#### YOUR GOAL
Keep the pictures out, please, and set down every record exactly.

#### DATASET RECORDS

* * *

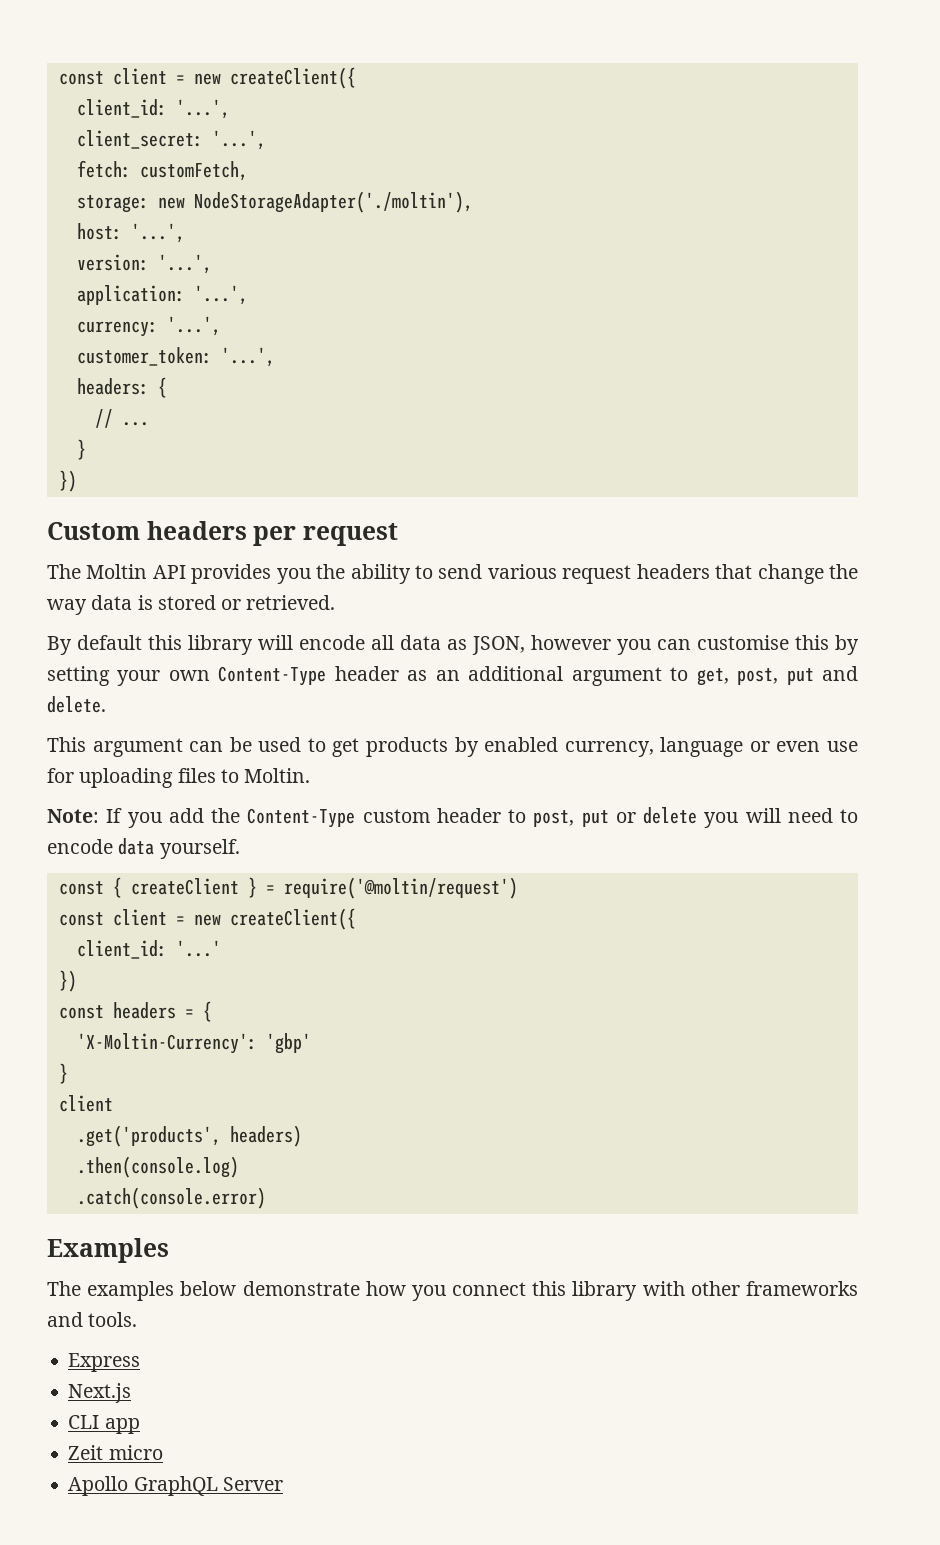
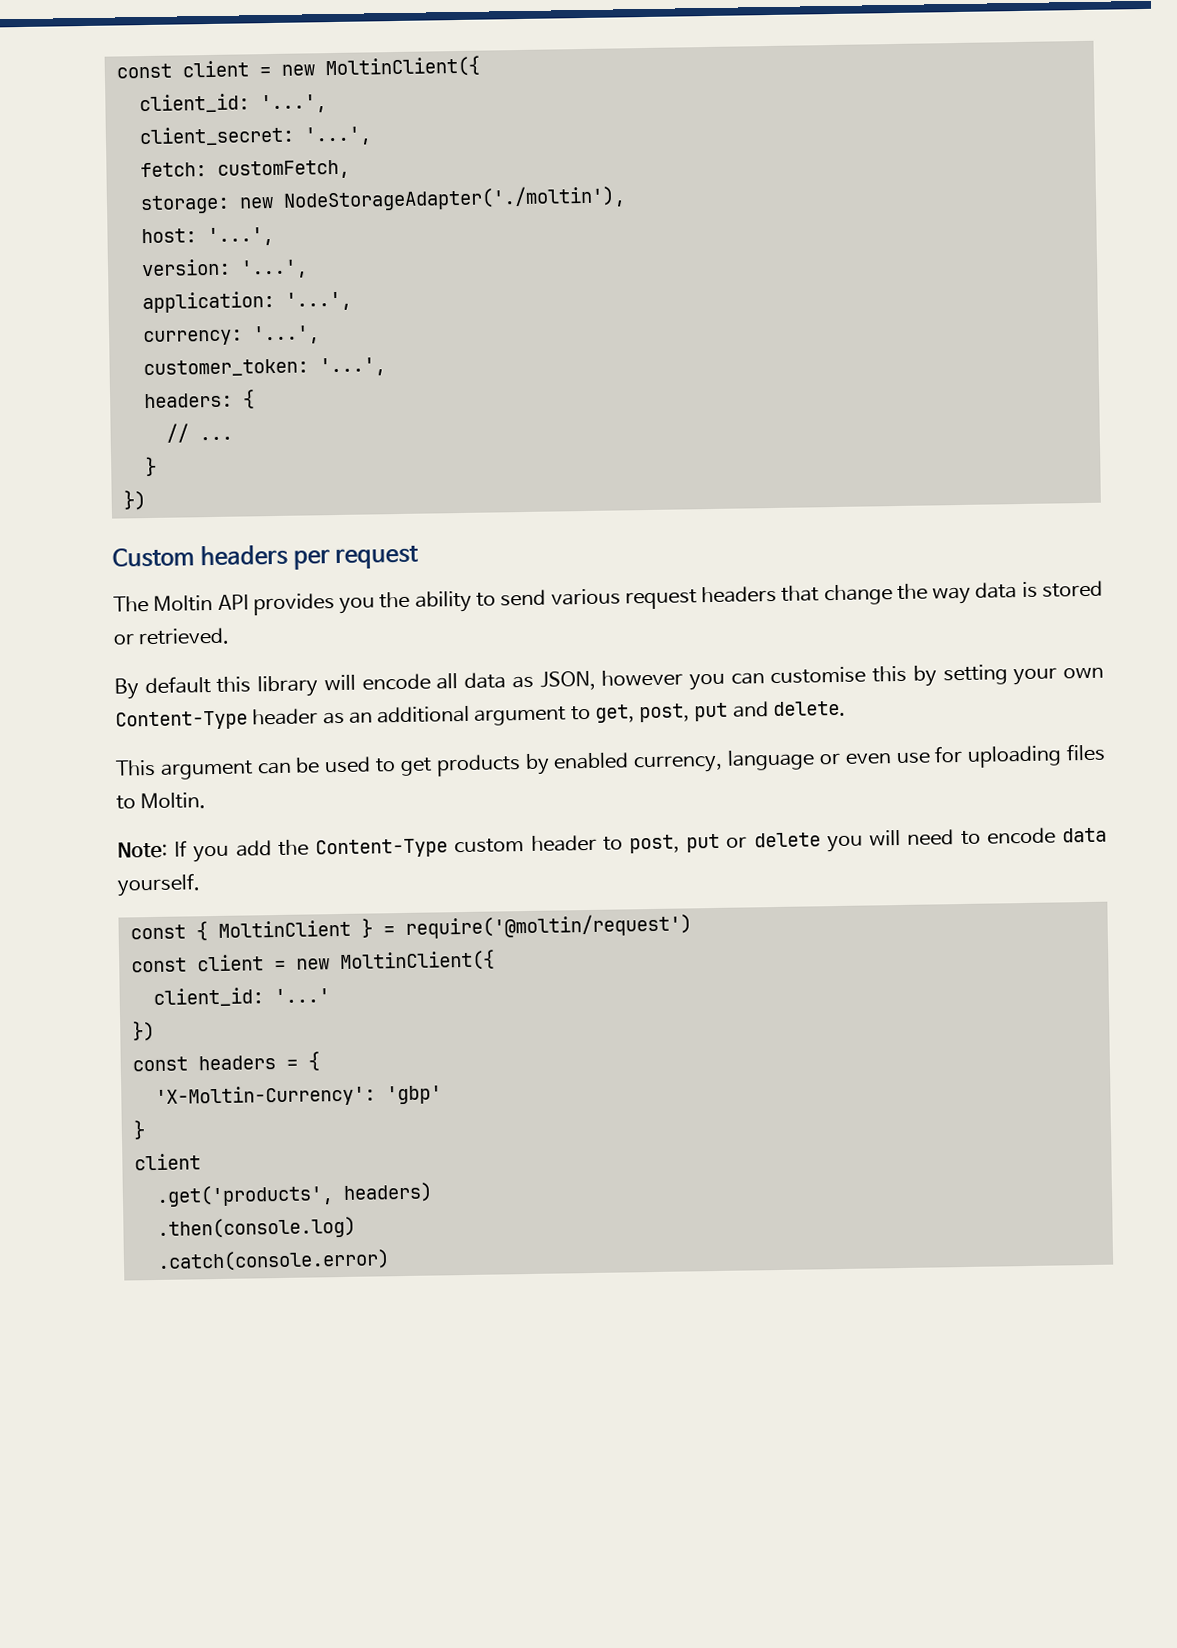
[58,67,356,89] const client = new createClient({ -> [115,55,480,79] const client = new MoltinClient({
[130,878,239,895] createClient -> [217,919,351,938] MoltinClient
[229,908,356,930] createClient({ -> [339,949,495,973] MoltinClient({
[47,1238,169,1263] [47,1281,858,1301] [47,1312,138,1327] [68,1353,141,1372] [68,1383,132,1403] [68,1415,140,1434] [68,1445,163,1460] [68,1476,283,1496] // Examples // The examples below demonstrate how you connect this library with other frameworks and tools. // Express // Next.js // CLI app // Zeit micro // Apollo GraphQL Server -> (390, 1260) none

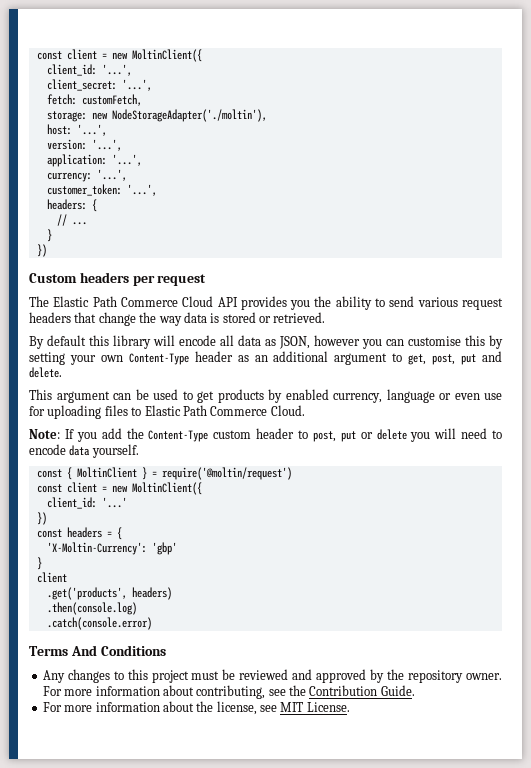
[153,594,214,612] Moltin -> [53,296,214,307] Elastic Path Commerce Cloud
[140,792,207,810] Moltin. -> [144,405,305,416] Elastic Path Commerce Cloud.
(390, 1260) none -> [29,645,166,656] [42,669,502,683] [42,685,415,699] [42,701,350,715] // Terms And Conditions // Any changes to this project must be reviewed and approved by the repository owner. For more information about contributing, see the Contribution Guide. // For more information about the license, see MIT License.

* * *

#### SOLUTION
[58,67,356,89] const client = new createClient({ -> [115,55,480,79] const client = new MoltinClient({
[130,878,239,895] createClient -> [217,919,351,938] MoltinClient
[229,908,356,930] createClient({ -> [339,949,495,973] MoltinClient({
[47,1238,169,1263] [47,1281,858,1301] [47,1312,138,1327] [68,1353,141,1372] [68,1383,132,1403] [68,1415,140,1434] [68,1445,163,1460] [68,1476,283,1496] // Examples // The examples below demonstrate how you connect this library with other frameworks and tools. // Express // Next.js // CLI app // Zeit micro // Apollo GraphQL Server -> (390, 1260) none

[153,594,214,612] Moltin -> [53,296,214,307] Elastic Path Commerce Cloud
[140,792,207,810] Moltin. -> [144,405,305,416] Elastic Path Commerce Cloud.
(390, 1260) none -> [29,645,166,656] [42,669,502,683] [42,685,415,699] [42,701,350,715] // Terms And Conditions // Any changes to this project must be reviewed and approved by the repository owner. For more information about contributing, see the Contribution Guide. // For more information about the license, see MIT License.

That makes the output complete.